── Available records

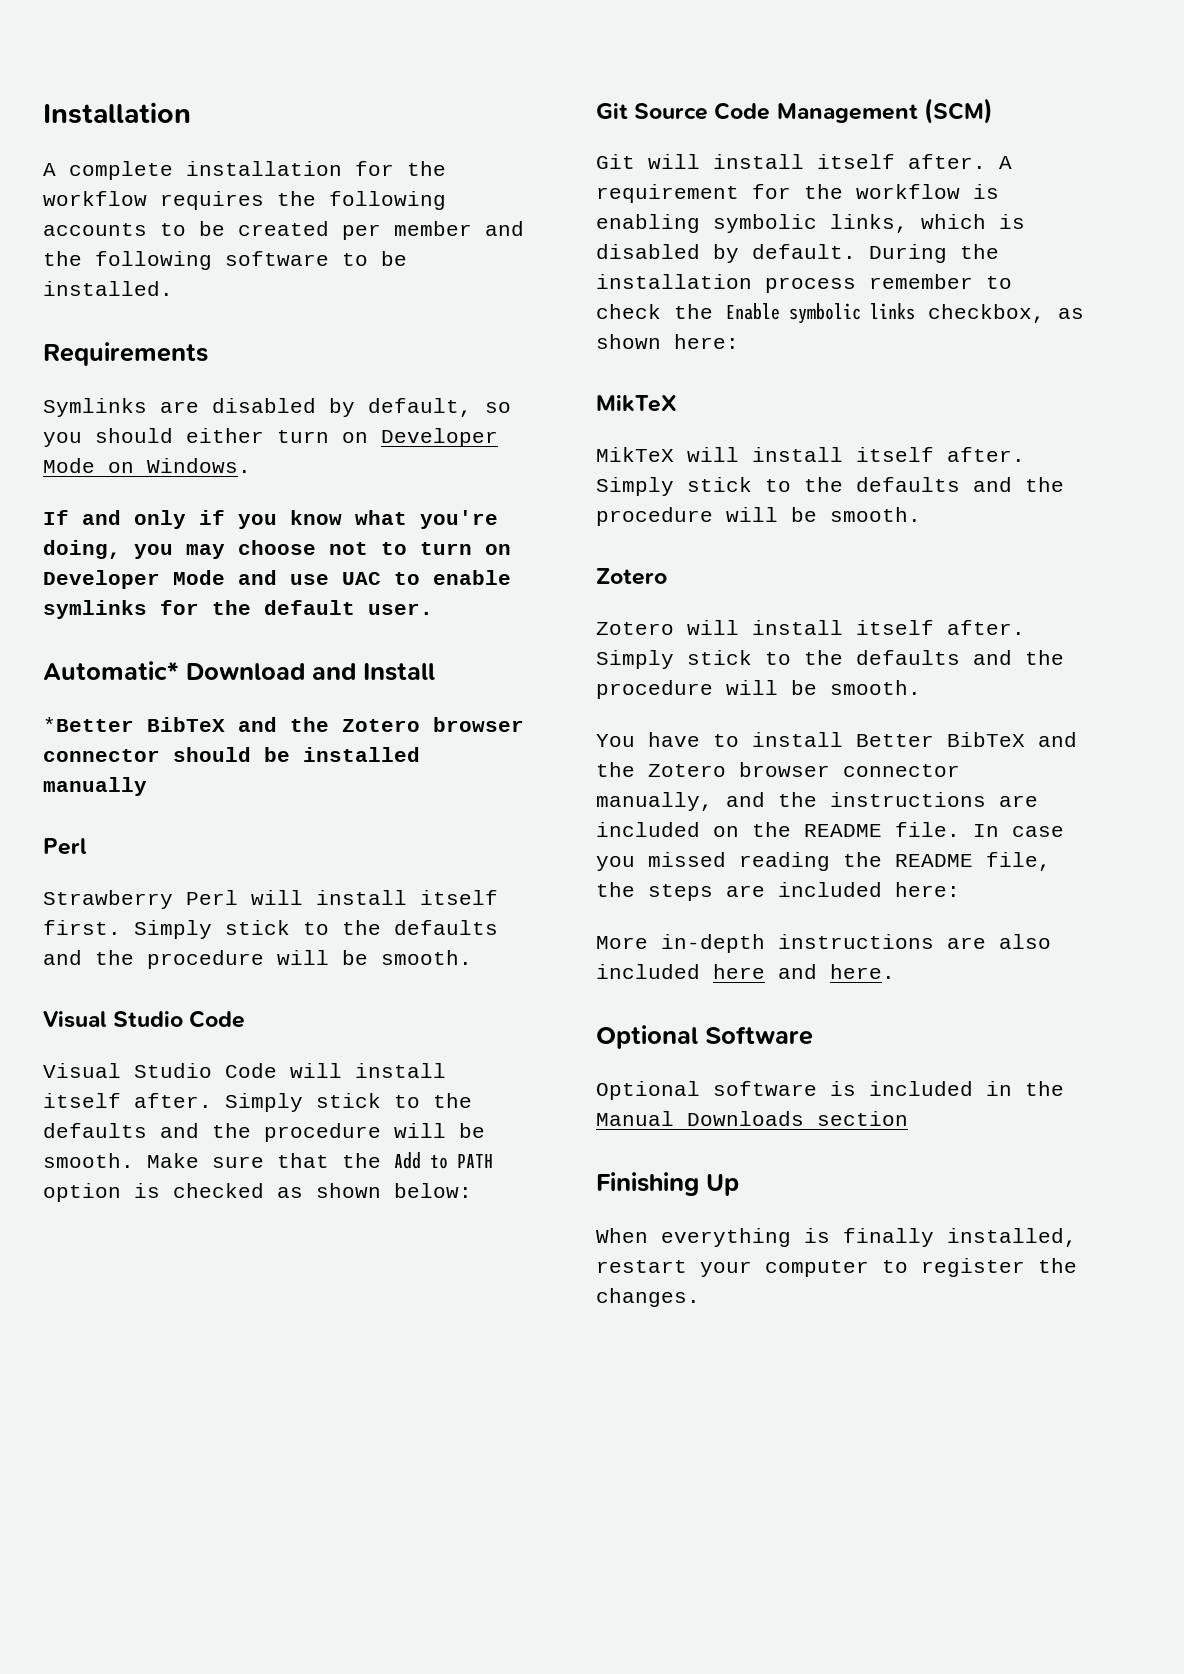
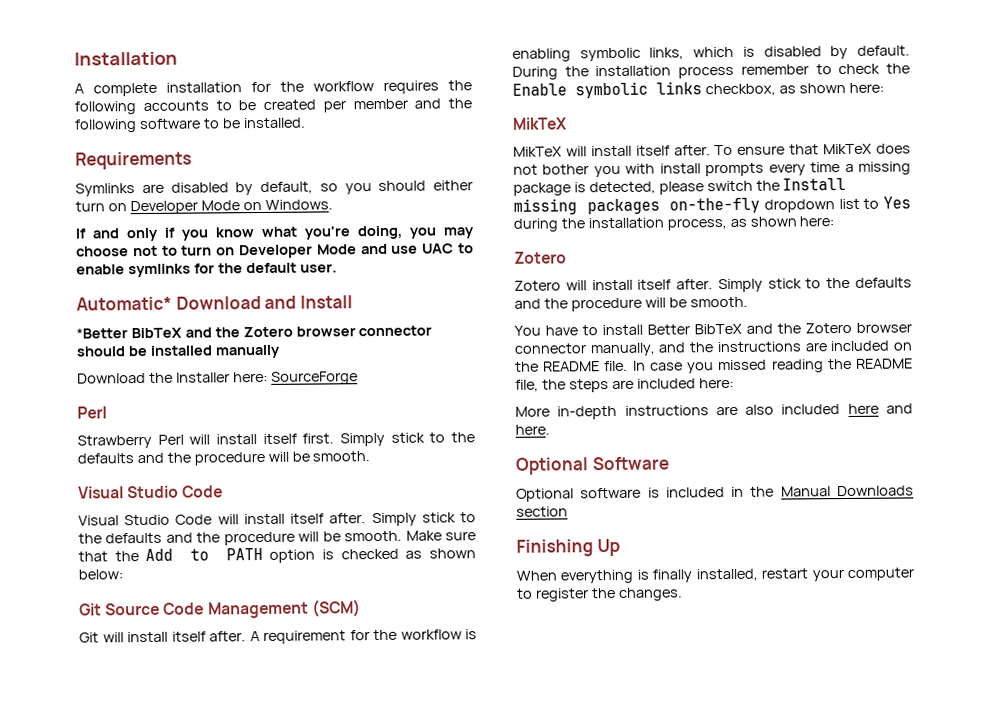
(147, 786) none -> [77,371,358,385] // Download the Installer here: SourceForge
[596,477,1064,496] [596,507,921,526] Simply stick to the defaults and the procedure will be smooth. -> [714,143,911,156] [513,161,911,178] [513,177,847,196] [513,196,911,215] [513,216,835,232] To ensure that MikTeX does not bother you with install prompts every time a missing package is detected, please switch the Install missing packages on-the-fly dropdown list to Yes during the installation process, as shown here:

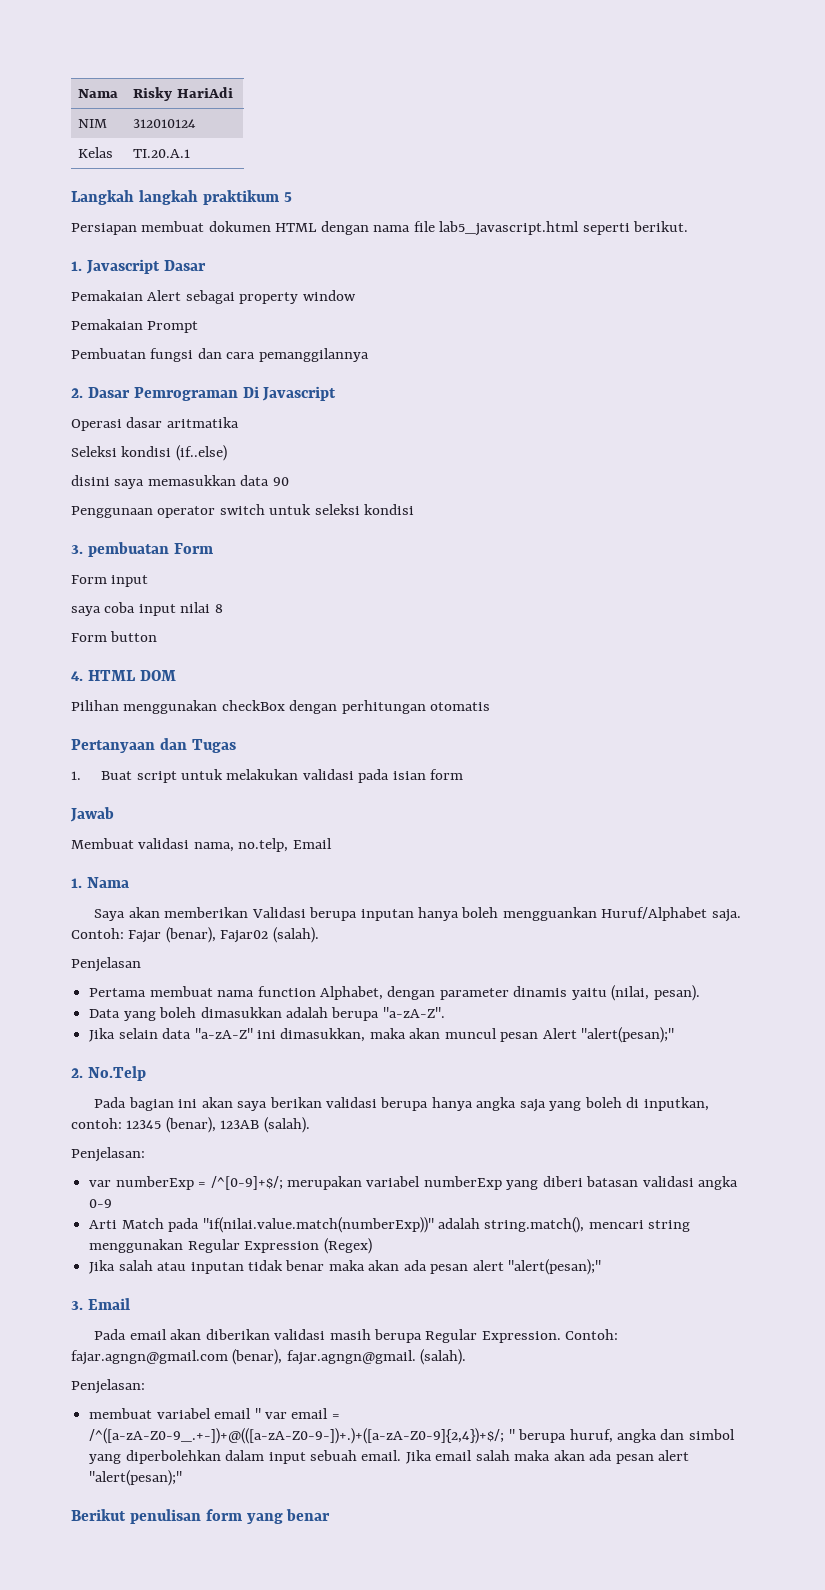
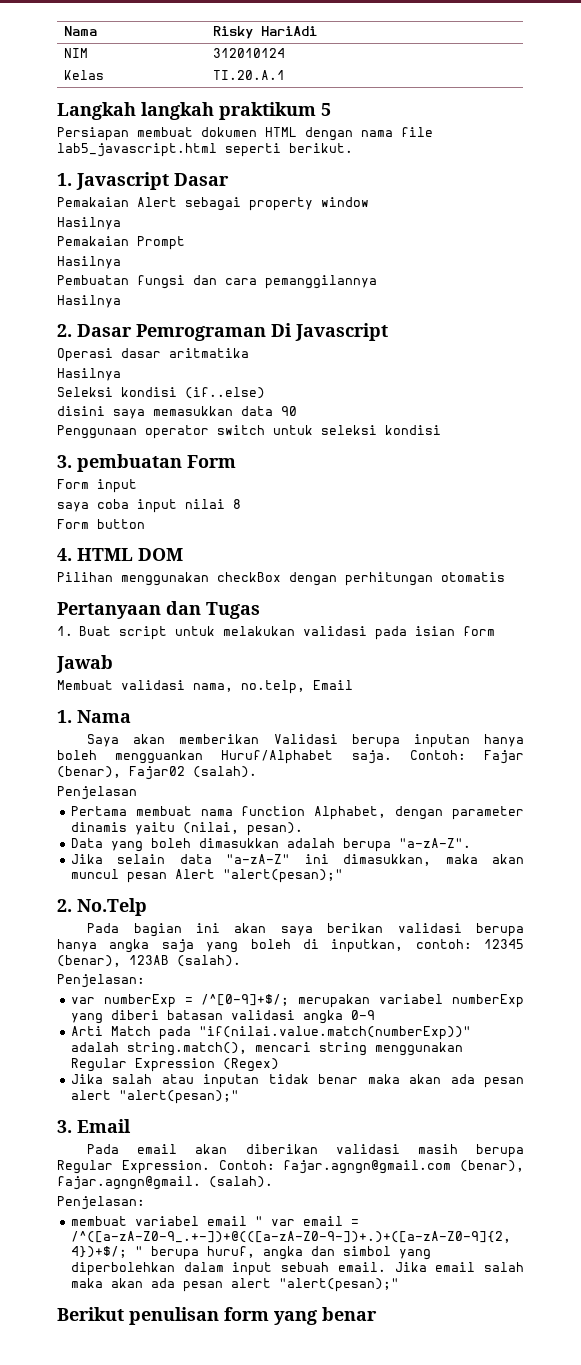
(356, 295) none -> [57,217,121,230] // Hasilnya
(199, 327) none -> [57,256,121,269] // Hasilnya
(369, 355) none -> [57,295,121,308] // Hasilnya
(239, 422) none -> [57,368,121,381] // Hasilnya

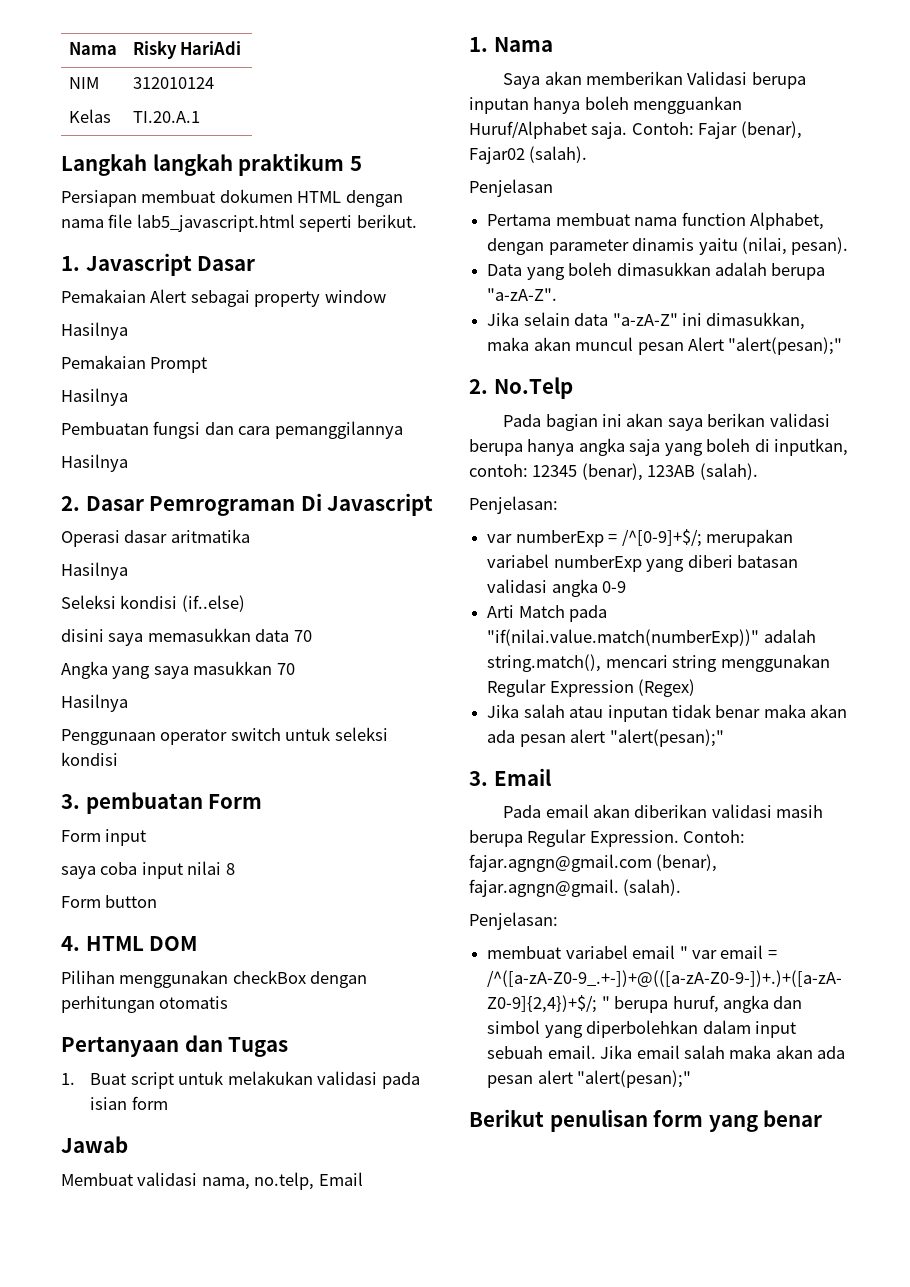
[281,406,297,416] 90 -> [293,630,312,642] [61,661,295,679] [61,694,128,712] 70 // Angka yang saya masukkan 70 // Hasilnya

────

> Exercise instructions
The result should be a word-for-word restatement of all the data, without images.

> Response for this exercise
(147, 786) none -> [77,371,358,385] // Download the Installer here: SourceForge
[596,477,1064,496] [596,507,921,526] Simply stick to the defaults and the procedure will be smooth. -> [714,143,911,156] [513,161,911,178] [513,177,847,196] [513,196,911,215] [513,216,835,232] To ensure that MikTeX does not bother you with install prompts every time a missing package is detected, please switch the Install missing packages on-the-fly dropdown list to Yes during the installation process, as shown here:

(356, 295) none -> [57,217,121,230] // Hasilnya
(199, 327) none -> [57,256,121,269] // Hasilnya
(369, 355) none -> [57,295,121,308] // Hasilnya
(239, 422) none -> [57,368,121,381] // Hasilnya

[281,406,297,416] 90 -> [293,630,312,642] [61,661,295,679] [61,694,128,712] 70 // Angka yang saya masukkan 70 // Hasilnya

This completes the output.